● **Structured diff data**
- - - -
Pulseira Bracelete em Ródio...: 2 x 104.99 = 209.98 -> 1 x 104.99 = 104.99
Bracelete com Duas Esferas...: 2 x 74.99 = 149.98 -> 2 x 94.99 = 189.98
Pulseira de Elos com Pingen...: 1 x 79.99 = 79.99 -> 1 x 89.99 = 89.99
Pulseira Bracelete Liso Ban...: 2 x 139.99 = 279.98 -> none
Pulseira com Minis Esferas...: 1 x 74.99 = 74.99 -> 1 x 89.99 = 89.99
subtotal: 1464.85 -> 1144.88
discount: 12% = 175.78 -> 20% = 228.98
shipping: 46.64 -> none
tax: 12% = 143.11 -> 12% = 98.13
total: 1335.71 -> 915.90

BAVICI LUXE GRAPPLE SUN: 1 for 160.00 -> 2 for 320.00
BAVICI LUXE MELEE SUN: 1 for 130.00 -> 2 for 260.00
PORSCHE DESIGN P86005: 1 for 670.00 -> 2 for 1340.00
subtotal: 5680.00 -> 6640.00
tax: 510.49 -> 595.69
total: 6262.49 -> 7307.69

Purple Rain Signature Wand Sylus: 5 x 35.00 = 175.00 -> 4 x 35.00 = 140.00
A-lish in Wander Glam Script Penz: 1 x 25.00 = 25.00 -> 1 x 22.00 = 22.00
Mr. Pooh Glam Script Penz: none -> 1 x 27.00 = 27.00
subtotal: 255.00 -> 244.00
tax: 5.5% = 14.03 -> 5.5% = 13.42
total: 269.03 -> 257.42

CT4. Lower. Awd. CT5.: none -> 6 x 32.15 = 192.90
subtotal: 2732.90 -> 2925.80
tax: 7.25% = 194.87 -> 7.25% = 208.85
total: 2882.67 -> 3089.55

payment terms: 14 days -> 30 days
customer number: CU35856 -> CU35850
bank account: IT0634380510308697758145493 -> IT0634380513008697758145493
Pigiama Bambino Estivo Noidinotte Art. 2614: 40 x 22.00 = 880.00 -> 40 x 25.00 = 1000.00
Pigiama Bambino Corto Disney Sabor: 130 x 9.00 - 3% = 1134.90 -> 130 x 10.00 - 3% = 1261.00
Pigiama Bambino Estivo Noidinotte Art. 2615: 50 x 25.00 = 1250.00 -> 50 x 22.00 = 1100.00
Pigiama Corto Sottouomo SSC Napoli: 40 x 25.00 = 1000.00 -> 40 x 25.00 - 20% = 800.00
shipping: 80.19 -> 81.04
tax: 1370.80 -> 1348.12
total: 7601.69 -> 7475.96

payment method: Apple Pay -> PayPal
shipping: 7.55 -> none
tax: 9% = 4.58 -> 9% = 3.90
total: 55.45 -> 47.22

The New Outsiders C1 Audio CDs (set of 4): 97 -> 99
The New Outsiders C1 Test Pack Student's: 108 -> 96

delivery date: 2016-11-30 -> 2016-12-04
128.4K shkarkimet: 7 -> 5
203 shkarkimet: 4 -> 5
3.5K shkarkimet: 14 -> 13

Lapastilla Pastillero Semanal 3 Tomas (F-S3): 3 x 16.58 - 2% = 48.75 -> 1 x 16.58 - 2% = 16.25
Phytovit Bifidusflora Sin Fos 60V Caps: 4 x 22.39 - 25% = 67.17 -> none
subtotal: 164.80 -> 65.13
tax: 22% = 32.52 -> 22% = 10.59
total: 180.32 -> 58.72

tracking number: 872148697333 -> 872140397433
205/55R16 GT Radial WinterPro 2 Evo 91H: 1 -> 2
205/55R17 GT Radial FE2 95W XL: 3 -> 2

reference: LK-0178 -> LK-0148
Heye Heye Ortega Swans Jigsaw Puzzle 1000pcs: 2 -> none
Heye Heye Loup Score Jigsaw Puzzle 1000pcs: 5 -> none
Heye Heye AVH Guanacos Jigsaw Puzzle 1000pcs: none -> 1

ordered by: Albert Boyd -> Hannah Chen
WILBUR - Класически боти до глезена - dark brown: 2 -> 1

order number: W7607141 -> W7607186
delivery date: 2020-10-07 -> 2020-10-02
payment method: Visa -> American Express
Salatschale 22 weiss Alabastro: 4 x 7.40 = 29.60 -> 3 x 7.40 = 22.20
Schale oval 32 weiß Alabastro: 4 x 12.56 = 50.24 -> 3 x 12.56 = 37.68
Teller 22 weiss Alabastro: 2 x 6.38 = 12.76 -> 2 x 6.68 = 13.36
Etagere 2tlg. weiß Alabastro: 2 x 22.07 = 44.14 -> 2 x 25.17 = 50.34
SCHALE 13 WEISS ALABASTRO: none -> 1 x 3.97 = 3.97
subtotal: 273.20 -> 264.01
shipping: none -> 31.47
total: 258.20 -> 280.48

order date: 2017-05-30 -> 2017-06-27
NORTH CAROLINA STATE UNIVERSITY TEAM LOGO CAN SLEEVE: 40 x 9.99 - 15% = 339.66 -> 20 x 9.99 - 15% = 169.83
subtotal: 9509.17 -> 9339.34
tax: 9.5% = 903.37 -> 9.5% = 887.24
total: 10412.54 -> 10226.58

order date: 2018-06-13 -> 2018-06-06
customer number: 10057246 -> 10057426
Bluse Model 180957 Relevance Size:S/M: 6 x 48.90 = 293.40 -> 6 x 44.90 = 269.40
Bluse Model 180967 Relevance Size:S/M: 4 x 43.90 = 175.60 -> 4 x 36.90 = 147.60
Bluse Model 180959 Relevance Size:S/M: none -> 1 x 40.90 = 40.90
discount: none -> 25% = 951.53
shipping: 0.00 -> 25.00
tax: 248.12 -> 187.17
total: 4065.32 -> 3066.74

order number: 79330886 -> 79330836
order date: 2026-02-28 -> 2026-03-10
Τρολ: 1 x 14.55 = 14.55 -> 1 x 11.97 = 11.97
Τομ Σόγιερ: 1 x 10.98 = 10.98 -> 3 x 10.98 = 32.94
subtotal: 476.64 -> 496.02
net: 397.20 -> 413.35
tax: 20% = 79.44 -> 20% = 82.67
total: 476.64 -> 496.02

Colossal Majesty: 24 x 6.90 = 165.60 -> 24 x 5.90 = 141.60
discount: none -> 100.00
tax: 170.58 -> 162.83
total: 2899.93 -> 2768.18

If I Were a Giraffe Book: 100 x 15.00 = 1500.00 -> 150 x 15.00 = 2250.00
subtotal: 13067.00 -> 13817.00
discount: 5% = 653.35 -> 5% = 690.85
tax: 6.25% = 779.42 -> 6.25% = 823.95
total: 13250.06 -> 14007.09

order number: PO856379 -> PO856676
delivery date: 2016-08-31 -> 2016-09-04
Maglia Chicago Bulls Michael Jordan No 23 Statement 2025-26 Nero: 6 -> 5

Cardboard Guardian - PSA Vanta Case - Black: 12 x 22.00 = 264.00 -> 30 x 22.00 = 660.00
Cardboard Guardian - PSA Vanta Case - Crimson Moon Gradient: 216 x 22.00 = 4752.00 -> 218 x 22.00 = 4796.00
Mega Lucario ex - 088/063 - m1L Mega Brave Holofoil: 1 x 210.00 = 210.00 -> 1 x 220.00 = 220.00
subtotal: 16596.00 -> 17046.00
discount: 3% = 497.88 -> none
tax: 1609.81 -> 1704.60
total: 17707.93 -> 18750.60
- - - -
● **WORK INSTRUCTIONS**
Your answer must consist solely of the lines above between the line holding "tax: 22% = 32.52 -> 22% = 10.59" and the line holding "customer number: 10057246 -> 10057426", inclusive, copied exactly.

● **THE ANSWER**
tax: 22% = 32.52 -> 22% = 10.59
total: 180.32 -> 58.72

tracking number: 872148697333 -> 872140397433
205/55R16 GT Radial WinterPro 2 Evo 91H: 1 -> 2
205/55R17 GT Radial FE2 95W XL: 3 -> 2

reference: LK-0178 -> LK-0148
Heye Heye Ortega Swans Jigsaw Puzzle 1000pcs: 2 -> none
Heye Heye Loup Score Jigsaw Puzzle 1000pcs: 5 -> none
Heye Heye AVH Guanacos Jigsaw Puzzle 1000pcs: none -> 1

ordered by: Albert Boyd -> Hannah Chen
WILBUR - Класически боти до глезена - dark brown: 2 -> 1

order number: W7607141 -> W7607186
delivery date: 2020-10-07 -> 2020-10-02
payment method: Visa -> American Express
Salatschale 22 weiss Alabastro: 4 x 7.40 = 29.60 -> 3 x 7.40 = 22.20
Schale oval 32 weiß Alabastro: 4 x 12.56 = 50.24 -> 3 x 12.56 = 37.68
Teller 22 weiss Alabastro: 2 x 6.38 = 12.76 -> 2 x 6.68 = 13.36
Etagere 2tlg. weiß Alabastro: 2 x 22.07 = 44.14 -> 2 x 25.17 = 50.34
SCHALE 13 WEISS ALABASTRO: none -> 1 x 3.97 = 3.97
subtotal: 273.20 -> 264.01
shipping: none -> 31.47
total: 258.20 -> 280.48

order date: 2017-05-30 -> 2017-06-27
NORTH CAROLINA STATE UNIVERSITY TEAM LOGO CAN SLEEVE: 40 x 9.99 - 15% = 339.66 -> 20 x 9.99 - 15% = 169.83
subtotal: 9509.17 -> 9339.34
tax: 9.5% = 903.37 -> 9.5% = 887.24
total: 10412.54 -> 10226.58

order date: 2018-06-13 -> 2018-06-06
customer number: 10057246 -> 10057426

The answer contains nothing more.